Operating on a substantial archive of scans, such a program should enable us to collate many more copies than have ever been collated before, and to do it with a higher degree of accuracy.

Hypertext commentary, or “Oh what an endlesse worke have I in hand!”

This topic may quickly provoke the reflection that sometimes limits are a good thing, since they force an editor to be both selective and concise. This is one reason-one of many-that it’s good to have the interplay between digital editions and hard copy derivatives: the economics of the book require distillation where those of the internet solicit a jouissance of proliferation. Still, the hypertext environment not only offers a larger quantity and variety of annotation available with a mouse-click, it also offers the prospect that our conference organizers refer to as the “continuously revised online edition.” Such continuous revision needn’t always entail expansion, but it will certainly invite editors to imagine their texts as a set of portals leading into a virtual encyclopedia of contexts and specialized studies. Indeed, if there’s going to be a Spenser Encyclopedia – a superb reference work-why shouldn’t its entries be placed online and linked to a hypertext edition?
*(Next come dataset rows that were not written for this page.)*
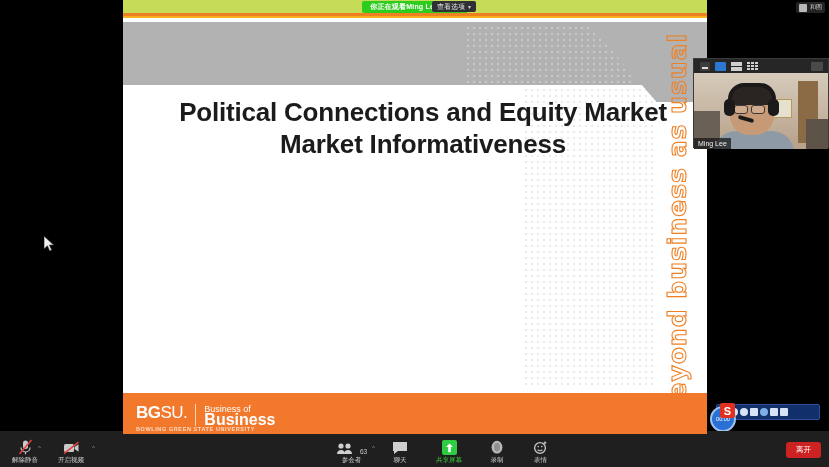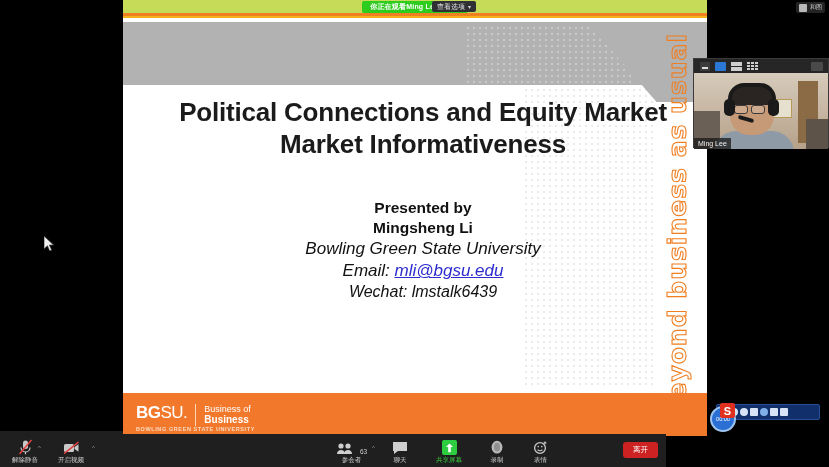--- a/index.html
+++ b/index.html
@@ -100,21 +100,21 @@
   .slide-footer {
     position: absolute; left: 0; bottom: 0; width: 100%; height: 43px;
     background: #f2792b; display: flex; align-items: center;
   }
   .logo-wrap { display: flex; align-items: flex-start; padding-left: 13px; gap: 8px; }
   .logo-bgsu { color: #fff; font-size: 17px; font-weight: bold; letter-spacing: -0.5px; line-height: 19px; }
   .logo-bgsu .thin { font-weight: normal; }
   .logo-div { width: 1px; height: 22px; background: #ffd5b8; margin-top: 1px; }
   .logo-col { color: #fff; line-height: 10.5px; padding-top: 1px; }
   .logo-col .l1 { font-size: 9px; }
-  .logo-col .l2 { font-size: 10px; font-weight: bold; }
+  .logo-col .l2 { font-size: 16px; font-weight: bold; }
   .logo-sub {
     position: absolute; left: 13px; bottom: 4px;
     color: #fbd9c2; font-size: 5.5px; letter-spacing: .6px; font-weight: bold;
   }
 
   
   .vid-thumb {
     position: absolute; left: 693px; top: 58px; width: 136px; height: 90px;
     background: #1d1d1d; z-index: 40; border: 1px solid #3a3a3a;
   }
@@ -177,21 +177,21 @@
     background: #e03020; color: #fff; font-weight: bold; font-size: 11px;
     display: flex; align-items: center; justify-content: center; z-index: 47;
     border-radius: 2px;
   }
 
   
   .cursor { position: absolute; left: 44px; top: 236px; z-index: 60; }
 
   
   .bottom-bar {
-    position: absolute; left: 0; bottom: 0; width: 666px; height: 36px;
+    position: absolute; left: 0; bottom: 0; width: 829px; height: 36px;
     background: #1f1f1f; z-index: 50;
   }
   .orange-rule {
     position: absolute; left: 123px; top: 0; width: 584px; height: 3px; background: #f2792b;
   }
   .tb-item {
     position: absolute; bottom: 2px; display: flex; flex-direction: column;
     align-items: center; gap: 1px; color: #d8d8d8;
   }
   .tb-ico { height: 16px; display: flex; align-items: flex-end; justify-content: center; }
@@ -223,30 +223,20 @@
     <div class="dots"></div>
     <div class="dots2"></div>
     <div class="gray-diag"></div>
 
     <div class="vertical-tag">
       <span>beyond business as usual</span>
     </div>
 
     <div class="slide-title">Political Connections and Equity Market Market Informativeness</div>
 
-    <div class="slide-body">
-      <div class="ln b">Presented by</div>
-      <div class="ln b">Mingsheng Li</div>
-      <div class="ln i">Bowling Green State University</div>
-      <div class="ln i">
-        <span>Email:</span>
-        <span class="email-link">mli@bgsu.edu</span>
-      </div>
-      <div class="ln i2">Wechat: lmstalk6439</div>
-    </div>
 
     <div class="slide-footer">
       <div class="logo-wrap">
         <div class="logo-bgsu"><span>BG</span><span class="thin">SU.</span></div>
         <div class="logo-div"></div>
         <div class="logo-col">
           <div class="l1">Business of</div>
           <div class="l2">Business</div>
         </div>
       </div>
Of course that’s only the beginning. Can we get an audiofile of Seamus Heaney reading his favorite passages from The Faerie Queene? What about specialized studies of everything Elizabethan, from architecture to zoology? And if Google is going to put the entire public domain online, why shouldn’t we be able to create a digital simulacrum of Spenserian intertextuality, with direct links from a given passage in The Faerie Queene to its tributaries in Virgil, Ovid, Chaucer, Ariosto, Tasso, and the Bible?


One of the more attractive features of digital projects as a form of scholarship is that they require extensive collaboration: sociologically they are the antithesis of the monograph. They push us to build partnerships across disciplines, forcing humanists and computer scientists to explain themselves to each other and to work with the library and the school of library science. And they regularly give rise to new possibilities for collaboration, since every obstacle is an opportunity to involve another specialist. David Lee Miller: Mark M. ZupanThe Spenser Project has formed mutually beneficial working relationships with Early English Books Online and with the Wordhoard project at Northwestern, and it has brought different schools and departments at Washington University and at the University of South Carolina into collaboration on specific tasks.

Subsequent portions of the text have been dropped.